→ **Task objective**: Begin at the line bearing "2019 Chevrolet Low". Transcribe it and all subsequent lines of the material below exactly, and nothing more.

→ **Material shown**:
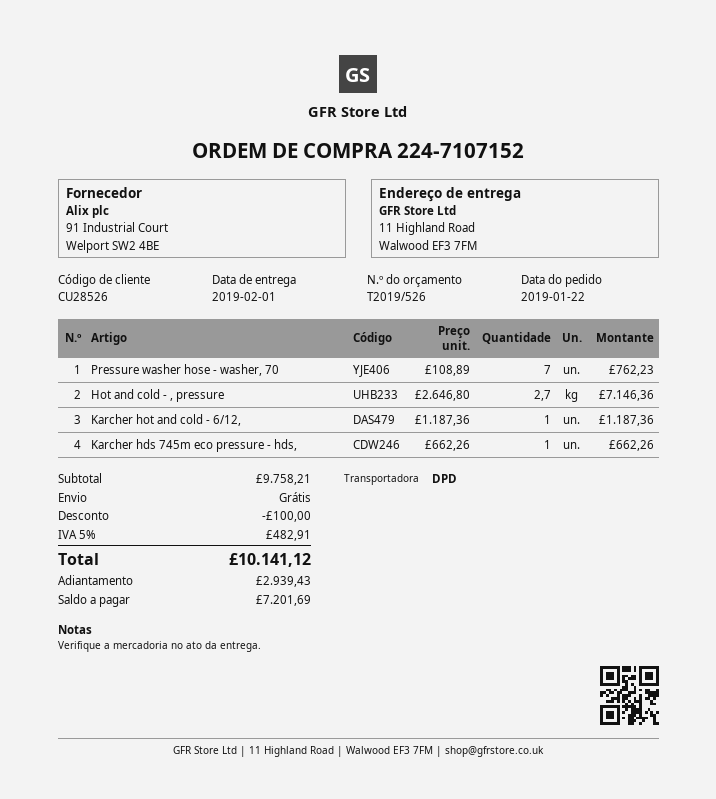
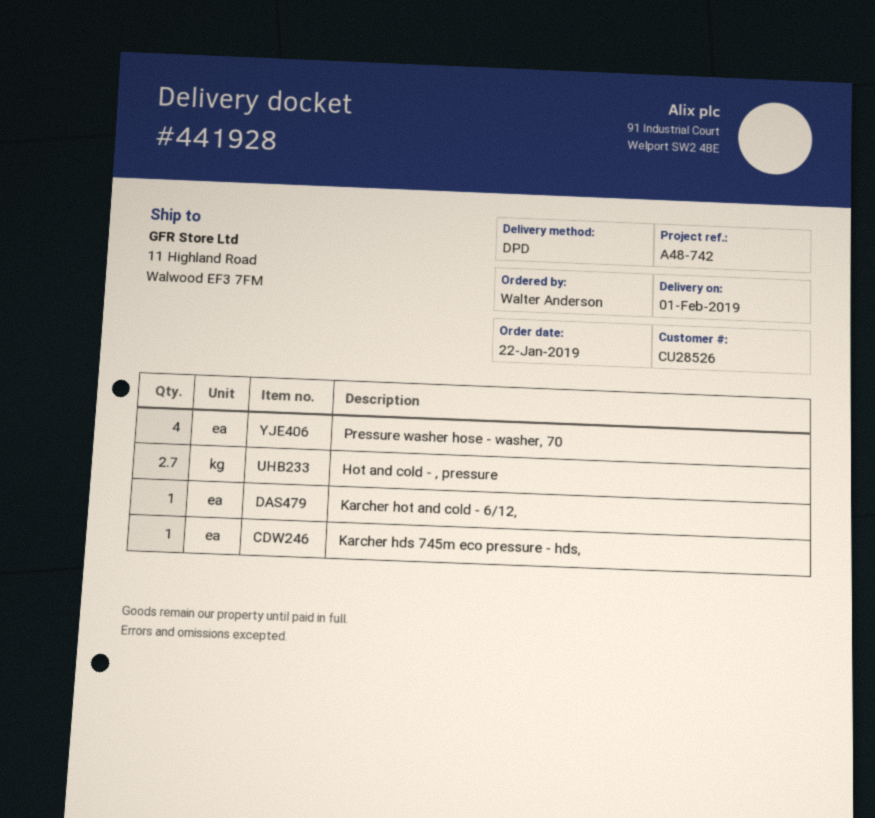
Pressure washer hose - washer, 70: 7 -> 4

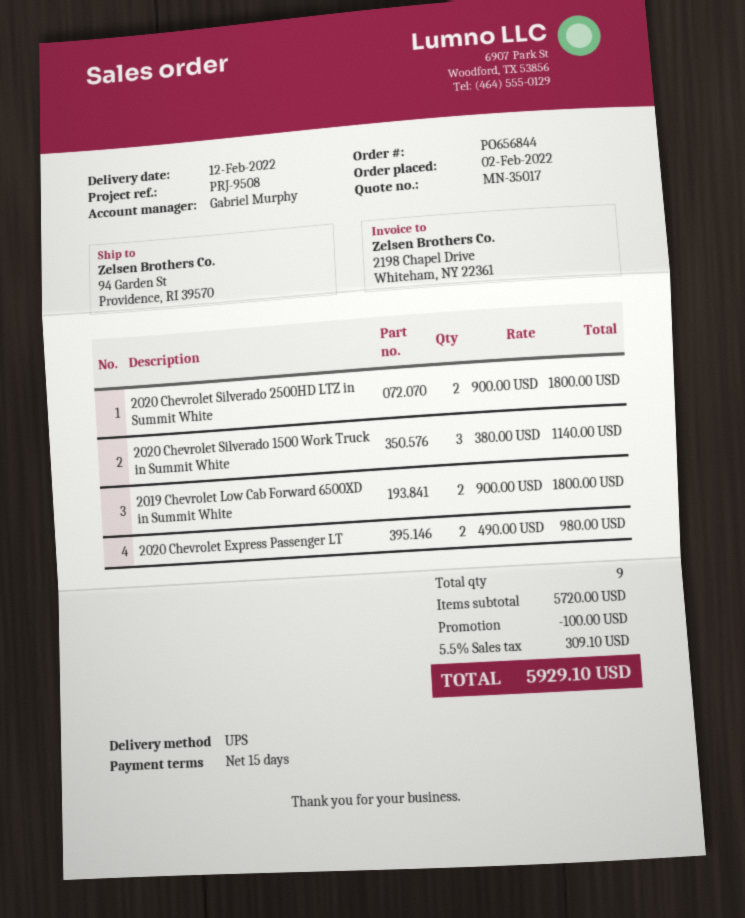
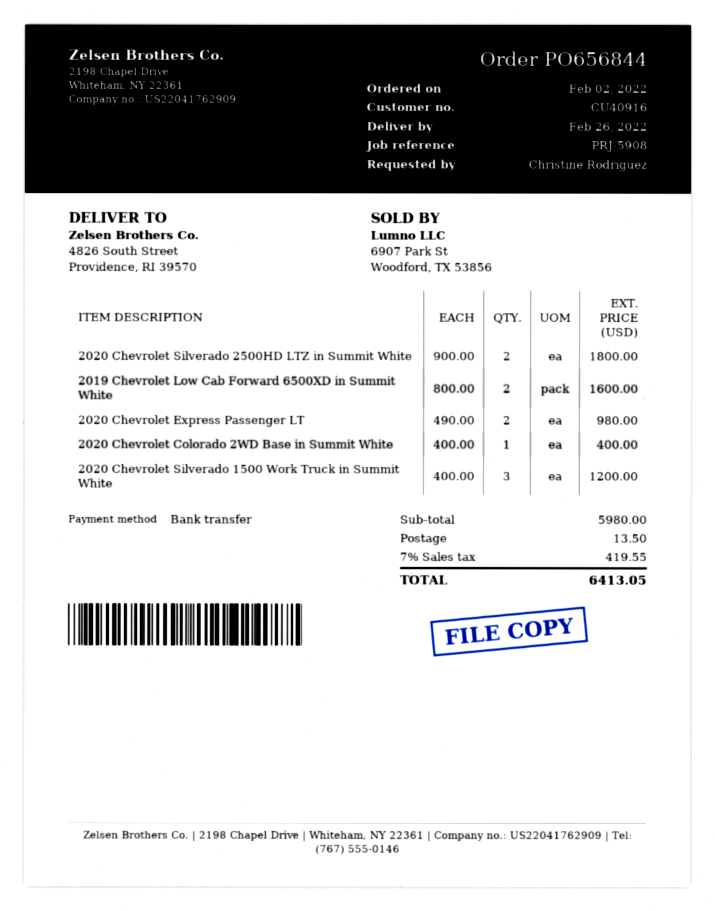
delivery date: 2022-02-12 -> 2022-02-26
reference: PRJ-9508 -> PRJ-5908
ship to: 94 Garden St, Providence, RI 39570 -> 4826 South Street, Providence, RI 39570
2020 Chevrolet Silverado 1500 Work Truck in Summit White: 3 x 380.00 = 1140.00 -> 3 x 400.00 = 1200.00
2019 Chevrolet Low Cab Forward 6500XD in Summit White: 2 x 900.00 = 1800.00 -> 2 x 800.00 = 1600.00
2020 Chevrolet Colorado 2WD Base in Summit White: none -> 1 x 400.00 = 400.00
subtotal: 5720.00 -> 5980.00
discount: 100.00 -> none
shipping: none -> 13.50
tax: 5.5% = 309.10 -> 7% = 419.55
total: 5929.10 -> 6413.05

→ **Answer to the problem**:
2019 Chevrolet Low Cab Forward 6500XD in Summit White: 2 x 900.00 = 1800.00 -> 2 x 800.00 = 1600.00
2020 Chevrolet Colorado 2WD Base in Summit White: none -> 1 x 400.00 = 400.00
subtotal: 5720.00 -> 5980.00
discount: 100.00 -> none
shipping: none -> 13.50
tax: 5.5% = 309.10 -> 7% = 419.55
total: 5929.10 -> 6413.05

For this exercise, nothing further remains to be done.